Business leaders in Kodiak were treated to lunch and a presentation Friday by an Alaska group advocating greater production and development of state oil resources.
The dire economic consequences presented for not acting to change the current state oil tax structure, however, may have left some without much of an appetite.
The Kodiak Chamber of Commerce sponsored the event with Mark Hamilton, former University of Alaska President, who has come out of retirement to speak across the state with the Making Alaska Competitive Coalition (MACC).
Hamilton was invited to speak by Will Anderson, President of Koniag Inc. who is on the steering committee of MACC.
“What (the coalition) is really about is educating the broader community about the perils we’re facing in regard to the oil tax situation and our lack of competitiveness in the world economy when it comes to attracting capital dollars from the oil industry,” Anderson said.
With oil royalties and taxes funding 90 percent of the state budget and footing the bill for public services, Hamilton said it was essential to consider the long-term integrity of the Trans Alaska pipeline, which is currently running at only one-third full.

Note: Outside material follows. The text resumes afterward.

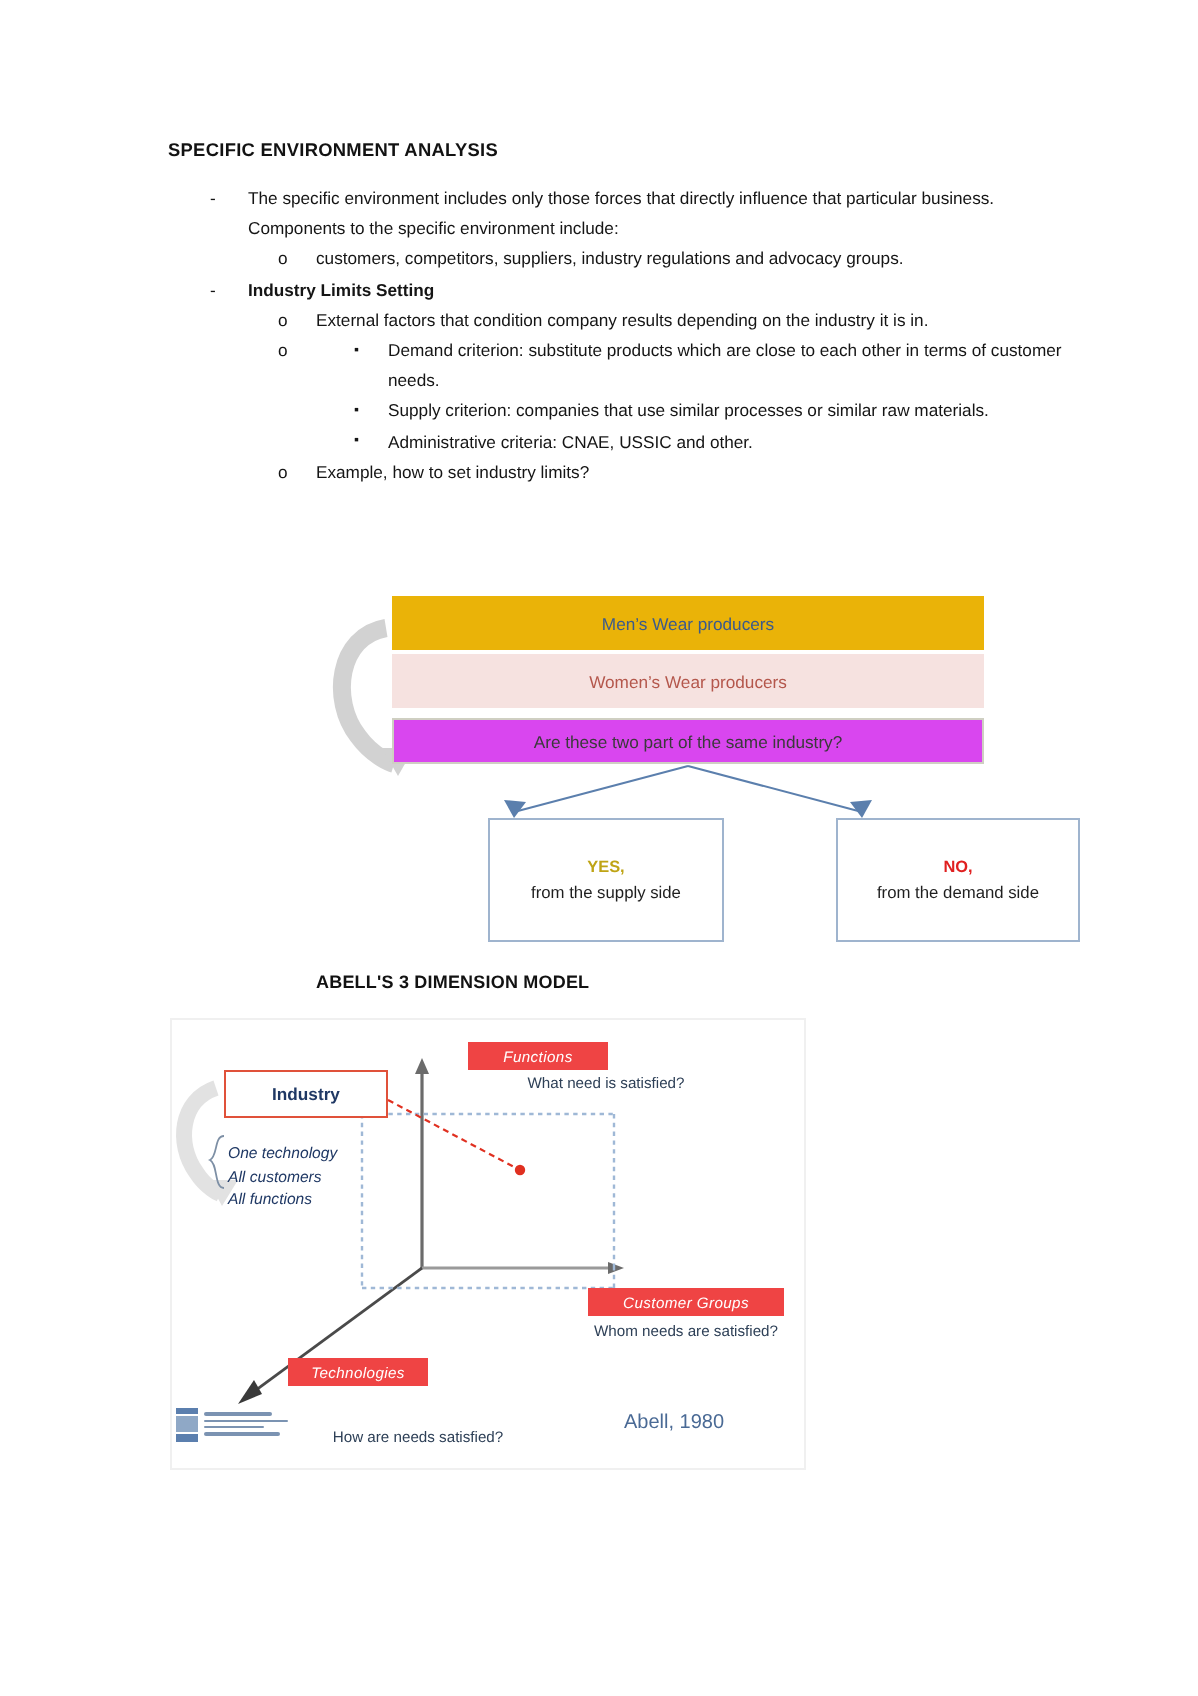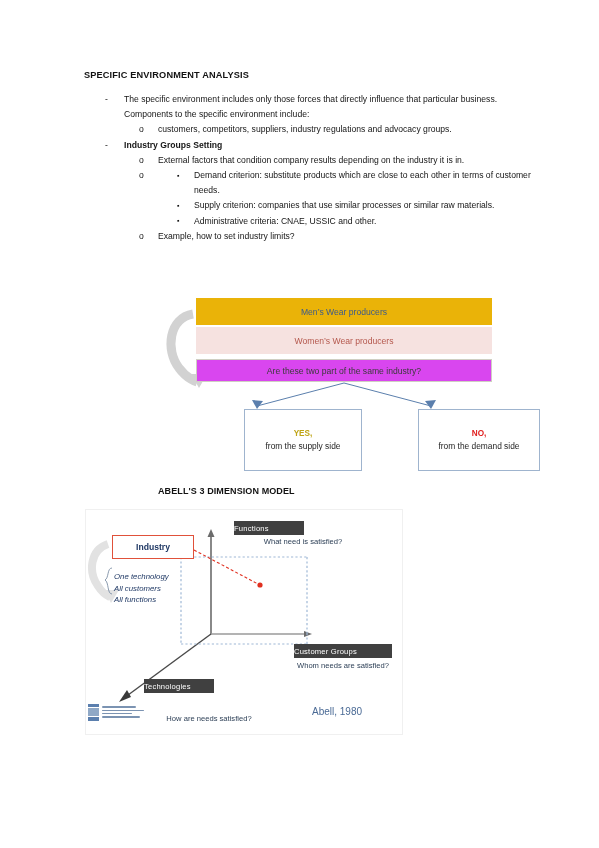"Industry Groups Setting" span.txt { text: Groups -> Limits }
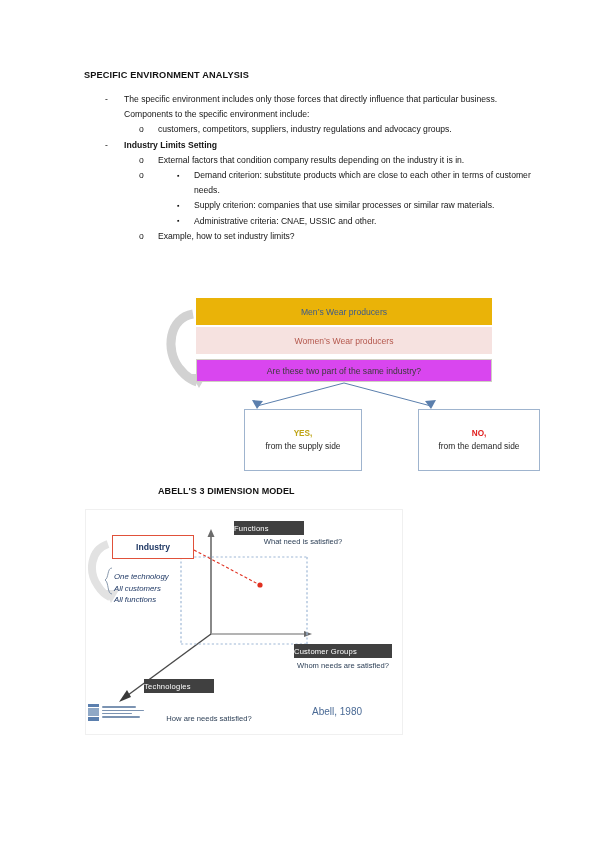"Functions" .ab-label { background: #404040 -> #ef4444; font-style: none -> italic; text-align: left -> center }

“If your Alaskan, you’re in the oil business,” Hamilton said. “It’s time we learn something about the business we are all in.”
The decline in the throughput of oil in the pipeline, as well as the more viscous and cooler oil coming from maturing fields, equates to a limit where oil could stop flowing through the pipeline altogether if further production and exploration doesn’t take place.
That limit could come in about three years at the current rate of decline, Hamilton said.
“It could quite literally freeze up,” he said. “If that thing freezes, you’re not talking about a slow withdraw from … this tremendous revenue stream we have. It stops. It’s just boom, nothing’s flowing.”
But the decline isn’t because Alaska is out of oil, Hamilton said. Instead what Alaska lacks is the investment to produce and explore for oil.
“We’ve recently put together a tax regime that frankly has them walking away, going to other places where they can just make a whole lot more profit,” he said.
For example, Hamilton said, when all the taxes and royalties are subtracted, a barrel of oil pumped in Alaska brings oil companies $18, as compared to $45 in Alberta and $57 in Louisiana.
“Where would you invest?” Hamilton asked. “Where would you try to produce more oil?”
Kodiak state Sen. Gary Stevens has taken a critical approach to the oil tax reform proposed by Gov. Sean Parnell and which has already passed the state House of Representatives.
Stevens, speaking at the annual meeting of the Kodiak Chamber of Commerce, questioned whether additional tax breaks would go to fund exploration and the development of new oil resources in Alaska or simply go toward oil company profits.
He has also asked oil companies for some guarantee that they would add more exploration and development in Alaska if the oil tax rate is eased.
“We have got to make sure that if we give (oil companies) the credits they want, that we get something out of it,” Stevens said (see Capital Report, Page 4).
The governor’s proposed oil tax change would give about $2 billion a year back to the oil companies and Stevens said that may force the state Legislature to dip into the state’s savings account, the Constitutional Budget Reserve, to pay for state services.
Hamilton called arguments like this one a scare tactic.
Recently the state revenue department revealed that the state faces a $3.6 billion surplus.
Hamilton said the state could have collected $2 billion less this year in oil taxes and would still have had a $1.6 billion surplus.
Hamilton also said that if oil companies didn’t start making investments in new exploration and production with the new tax structure, that the Legislature could see fit to revise the tax structure again.
“We’d figure it out in a very short order,” he said.
He also said that state legislators shouldn’t expect a guarantee. It just doesn’t happen in business.
“Would you write a guarantee with the state of Alaska having just raised your taxes three times in three years?” Hamilton said. “I wouldn’t.”
Hamilton did, however, note the commitment by ConocoPhilips chief executive Jim Mulva on Thursday to make a $2 billion investment in oil development if the Legislature agrees to change the tax structure.
“Oil companies are going to go make a profit. That’s their job,” Hamilton said. “And they’re going to go to the place where they have the best opportunity to do it.
“It’s time we had a decision that says, ‘We would prefer to be competitive.’”
Kodiak Rep. Alan Austerman voted against the House bill that would change the oil revenue tax structure, but he did so because the bill also increases tax credits for legacy oil fields that Austerman felt were unnecessary. Austerman believes the progressivity tax, or higher tax rates when the price of oil also goes up, needs to be changed.